L'offre de cacao de Côte d'Ivoire continue de grossir : depuis le 1er octobre, les producteurs ont expédié 2,14 millions de tonnes de fèves au port, 18% de plus qu'à la même date l'an dernier. Ce volume a poussé les stocks suivis par ICE à un plus haut de deux ans, environ 3,42 millions de sacs, et les prix ont suivi l'offre à la baisse.
Le contrat cacao de septembre 2026 sur ICE est retombé à 5 734 dollars la tonne, en baisse de 0,83% sur la semaine par rapport à 5 782 dollars, les opérateurs intégrant l'abondant volume transitant par les ports ivoiriens. Les stocks ont atteint 3 436 742 sacs le 4 septembre et sont restés proches de ce niveau jusqu'à la mi-septembre.
Barry Callebaut, le plus grand transformateur de cacao au monde, a déclaré le 2 septembre que le marché mondial est bien approvisionné et mieux placé pour gérer les à-coups qu'au plus fort de la crise El Niño de 2023-24, lorsque les prix du cacao avaient atteint des records.
Des stocks record de cacao côtoient aujourd'hui une récolte plus petite pour la Côte d'Ivoire l'an prochain.
Une récolte plus tendue en vue
Les premiers relevés sur la saison 2026-27 en Côte d'Ivoire, qui démarre ce mois-ci, montrent une formation de cabosses inférieure à la moyenne sur les cacaoyers. De fortes pluies et une humidité élevée ont accru le risque de maladies sur la récolte actuelle comme sur la suivante, la principale vulnérabilité d'un pays qui fournit environ 70% du cacao mondial.

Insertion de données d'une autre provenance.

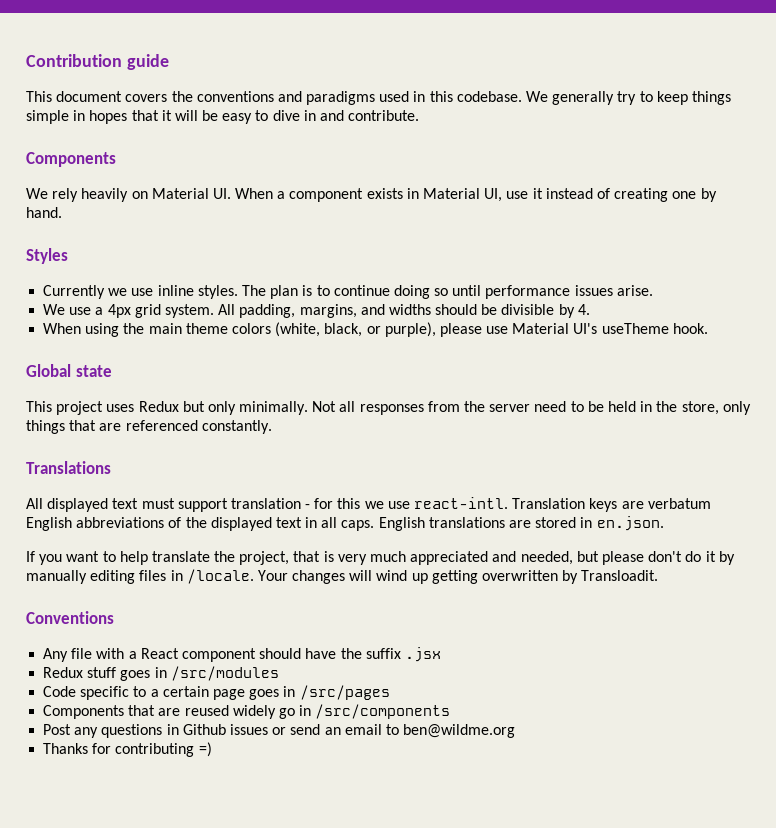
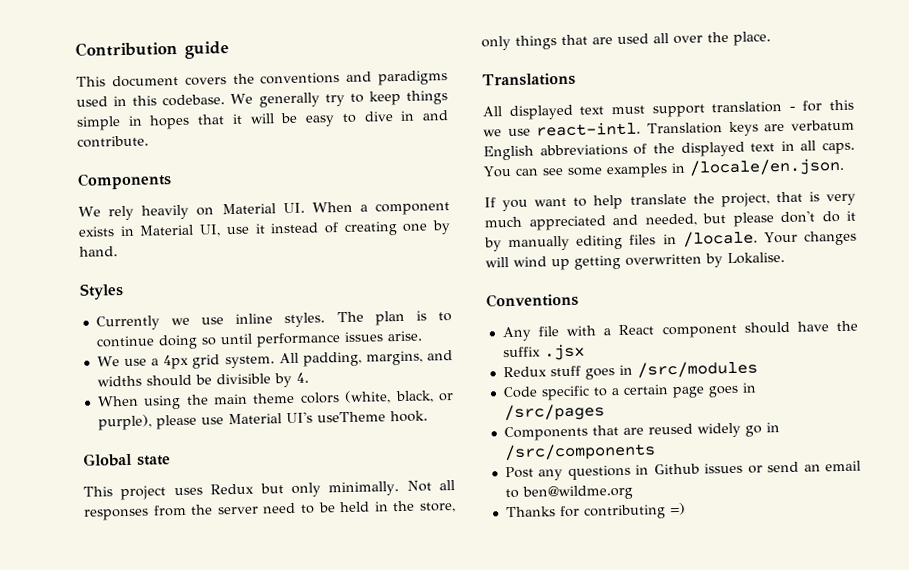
- Not all responses from the server need to be held in the store, only things that are referenced constantly.
+ Not all responses from the server need to be held in the store, only things that are used all over the place.
- English translations are stored in en.json.
+ You can see some examples in /locale/en.json.
- Your changes will wind up getting overwritten by Transloadit.
+ Your changes will wind up getting overwritten by Lokalise.

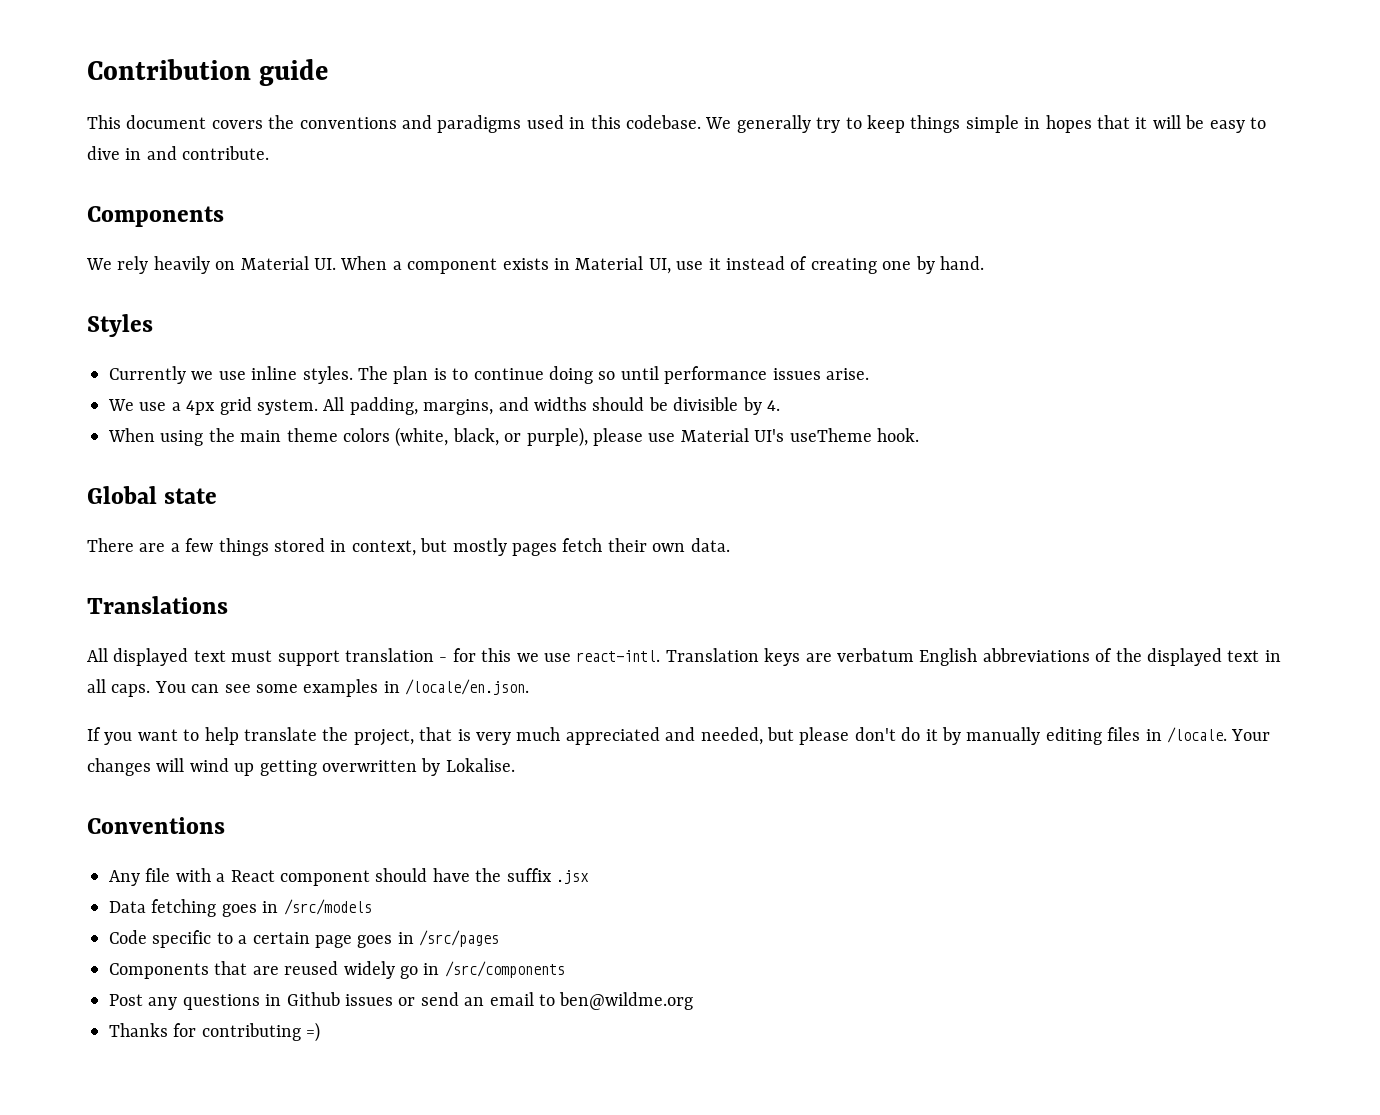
- This project uses Redux but only minimally. Not all responses from the server need to be held in the store, only things that are used all over the place.
+ There are a few things stored in context, but mostly pages fetch their own data.
- Redux stuff goes in /src/modules
+ Data fetching goes in /src/models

Les analystes situent désormais la récolte 2026-27 de Côte d'Ivoire à environ 1,8 million de tonnes, en baisse de 18% par rapport aux quelque 2,2 millions de tonnes produites en 2025-26, un écart gênant face aux stocks records d'aujourd'hui.
Ce que surveillent les chocolatiers
Les fabricants de chocolat ont déjà réduit la taille de leurs tablettes et recouru à des substituts pendant les pics de prix du début 2026, des changements qui pourraient perdurer même si l'offre continue de se détendre cette saison.
Les marchés surveilleront comment tombent les pluies d'octobre et novembre en Côte d'Ivoire, la période où les cacaoyers fleurissent normalement pour la récolte de l'année suivante, avant de tirer des conclusions plus fermes sur la direction des prix. Les pressions à l'export du pays rappellent celles des producteurs philippins de bananes, une autre culture tropicale prise entre demande croissante et terres limitées.